「もう会えない」Ⅱ
- カテゴリ:自作小説
- 2019/01/11 23:52:56
Ⅱ
昨日のあれは、なんだったんだろう。
そんな風に考えてしまうような、翔との出会いだった。
夢ではなかったとわかったのは、会社を出ると、そこに翔がいたから。
パステルブルーのパーカーのフードにふわふわの白い毛が付いているのも、白のほっそりとしたパンツを履いているのも、翔の姿形によく似合っていた。
翔の姿を見てほっとしている自分を感じながらも、思わず辺りを見回して会社の人間がいないかを確かめてしまった。翔はちゃんと心得て、少し離れたところで待っていてくれたのに。
「みゆきちゃん、今日も遅いんだね」
仕事がいつ終わるのか自分ですらわからないのに、翔はどれ位ここで待っていたんだろう。
「寒いでしょう。いつからここにいたの?」
「あ、みゆきちゃん、優しい」
嬉しそうに笑う翔の表情。やっぱり天使の笑顔。
「いらっしゃい。あったかい物でも買ってあげる」
私は自販機まで行くと、お金を入れた。
すかさず、翔が缶コーヒーのボタンを押した。指の長いきれいな手だった。
「無糖じゃないんだ」
思わず私は笑った。高校生だから、格好つけて無糖を選ぶのかと思っていたから。
「だって、苦いじゃん」
ちょっとふくれっ面をして睨んだ顔が、また可愛くて、私は笑いが止まらなくなってしまった。
「あー、みゆきちゃん、笑ってる」
こんなに笑うのは何年振りだろう。もうずっと会社と家との往復だけの生活を送っていたのだと、気付かされた。
私と翔は、顔を見合わせて笑った。
そうして、その缶コーヒーを半分こした。
間接キスだあ、と笑う翔に、やっぱり高校生なんだなあと思った。そうして、心の中でそっと苦笑した。
翔はその日から毎晩私の前に現れて、バス停までの短い距離を一緒に歩いた。
2人の会話はとりとめもない話ばかりで、翔は自分のことを多くは語らなかった。
高校生くらいだとは思ったけれど、実際は何歳で、昼間は何をしているのか。そもそも、何故私に声を掛けてきたのか。
でも、私はそれでいいと思った。聞いてしまったら、深みにはまってしまう。それが怖かった。
些細なことで笑いあったり、共通点をみつけては驚いてみたり。それで充分だった。今日はボクのおごり、と言って翔が缶コーヒーを差し出してくれた日もあった。
平日は必ず、いつもの場所で翔は待っていた。土日はどうしてるのかと思ったら、会社休みでしょ、と言われた。今年のクリスマスイブは休日だった。だから、会わなかった。休日だから。イブイブだよ、と翔は言ったけれど、特別なことはお互い何もしなかった。

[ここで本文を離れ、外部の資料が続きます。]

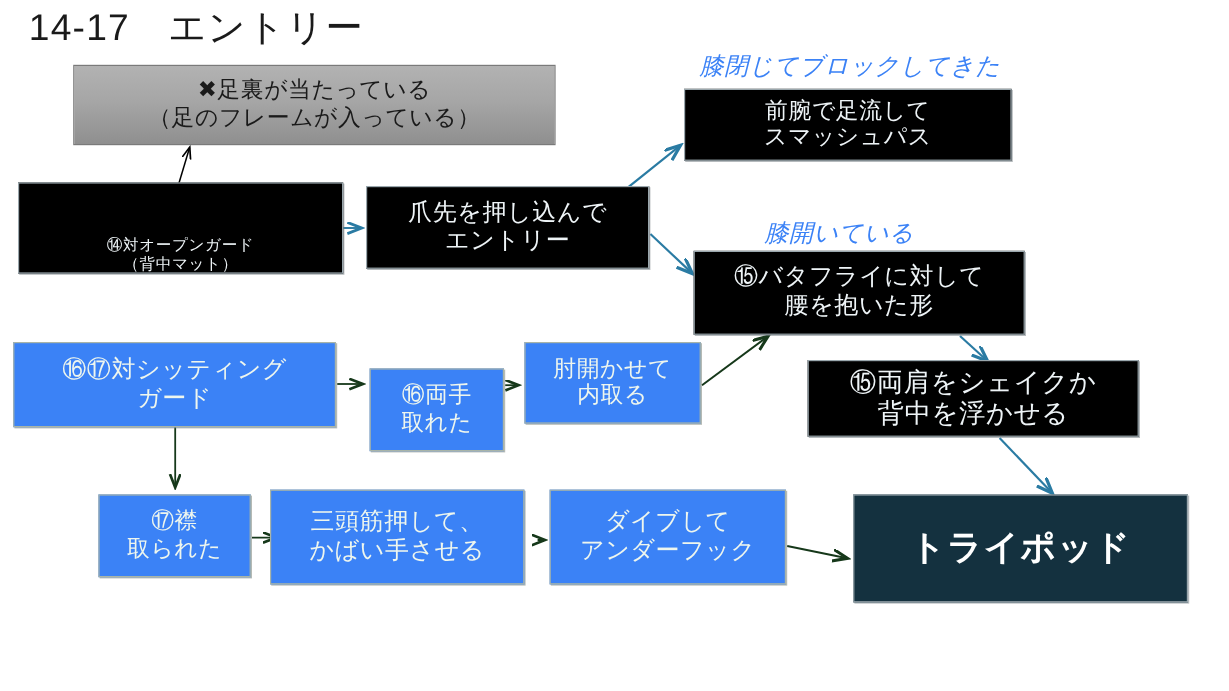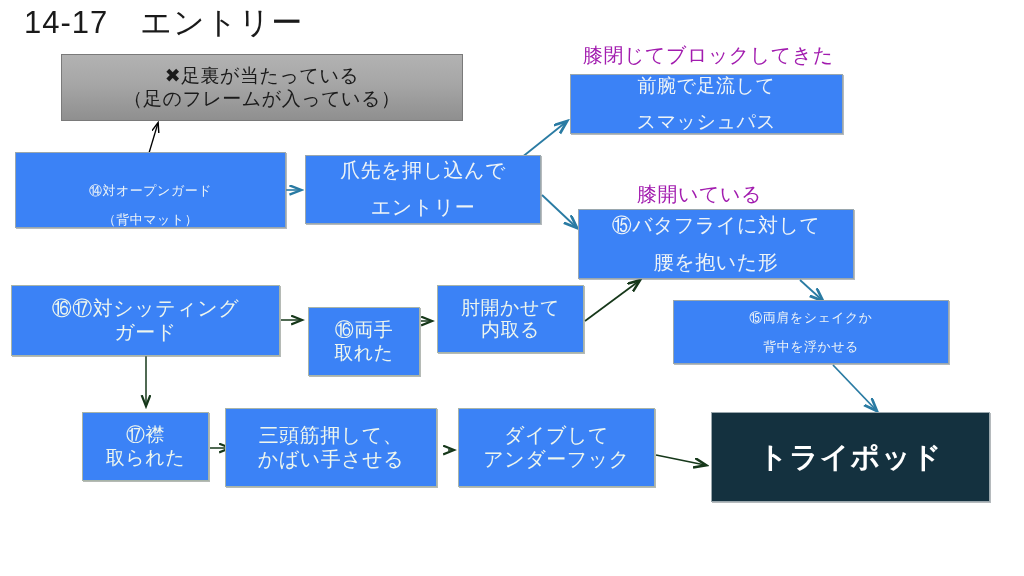"膝閉じてブロックしてきた" .caption { color: #a21caf -> #3b82f6; font-style: none -> italic }
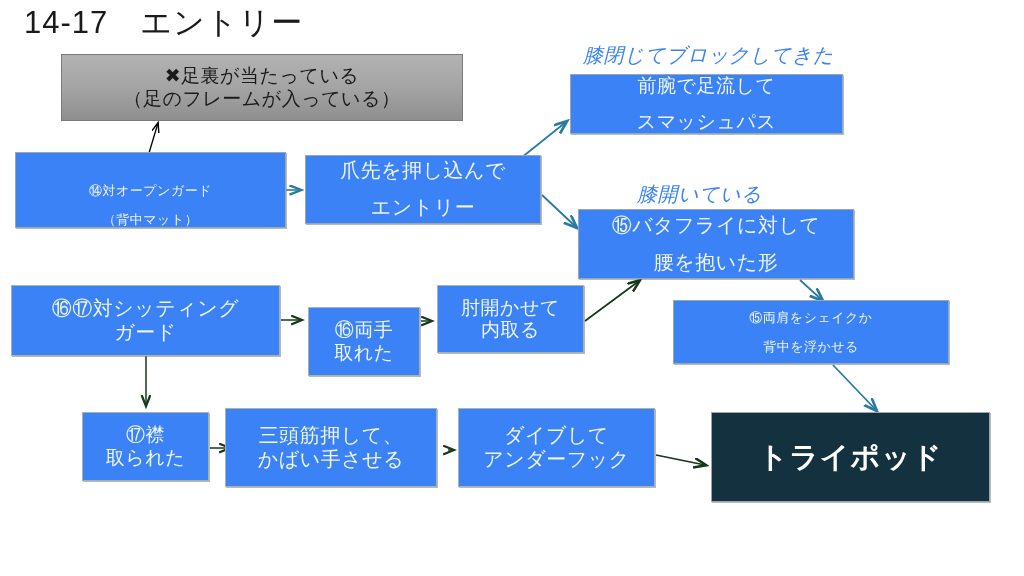"前腕で足流して" .teal { background: #3b82f6 -> #000000; gap: 13px -> none }
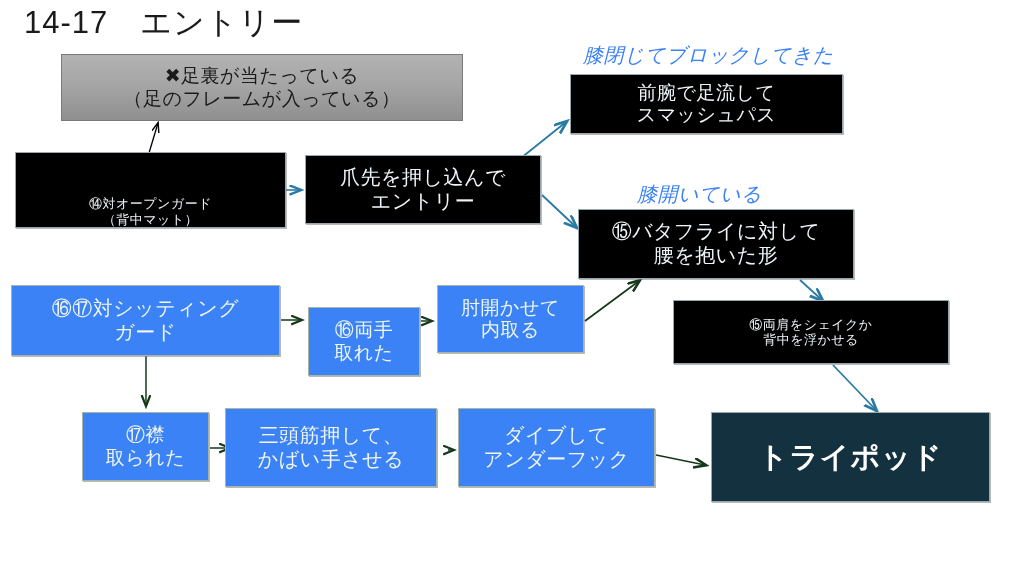"⑮両肩をシェイクか" div.node { font-size: 13px -> 22px }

所詮は、会社から駅前のバス停まで歩くだけ。デートですらない。
仕事納めの日。
当日になって、気付いた。
会社のない日は翔と会えない。それも、彼が会いに来てくれるからで、私は翔の居場所も連絡先も知らないのだった。
それ程、翔と会う毎日は当たり前になっていた。逢えなくなる、その事実が私を打ちのめす。
でも、そんなことを自分から聞くことはできなかった。
「どうしたの?」
翔は、そんな私の気持ちに気付くこともなく、無邪気な笑顔で聞いてくる。
「…ちょっと疲れたの。残業続きで」
明日からの10連休。その間、翔はどこで何をしているんだろう。
その時、彼の暖かな手が、私の手を包み込んだ。そうして、指を絡めて握りしめてきた。
「みゆきちゃんの手、あったかい」
私を長い時間待っていたであろう翔の手は、思っていた程冷たくはなかった。
「翔の手もあったかいわよ」
そうだね、と声を上げて翔が笑う。その優しい笑顔を見ても、不安が消え去ることはなかった。
いつもの道を、手をつないで歩く。掌を通して翔のぬくもりが伝わってくる。
ゆっくり歩いたの筈なのに、いつもより早くバス停に着いてしまったような気がした。
バスは時刻通りにやってくる。そんな気持ちが翔の手を強く握りしめてしまった。
その時だった。
翔が、私を抱きしめたのだ。人目も気にせずに。
温もりが、翔の体温が、冷えた私の体を包み込む。
私は、顔を翔の肩にうずめた。暖かかった。嬉しくて、幸せだった。
ずっとこうしていたかったけれど、バスは無情にもやってくる。
翔は、抱きしめた腕をそのままに私の頬にキスをすると、腕をほどいて、バスに乗った。
バスを見送ることもできず、私はその場に立ち尽くした。
どれくらいそうしていただろう。
冷たい風が吹き、我に返った私の体はもう冷え切っていたのだった。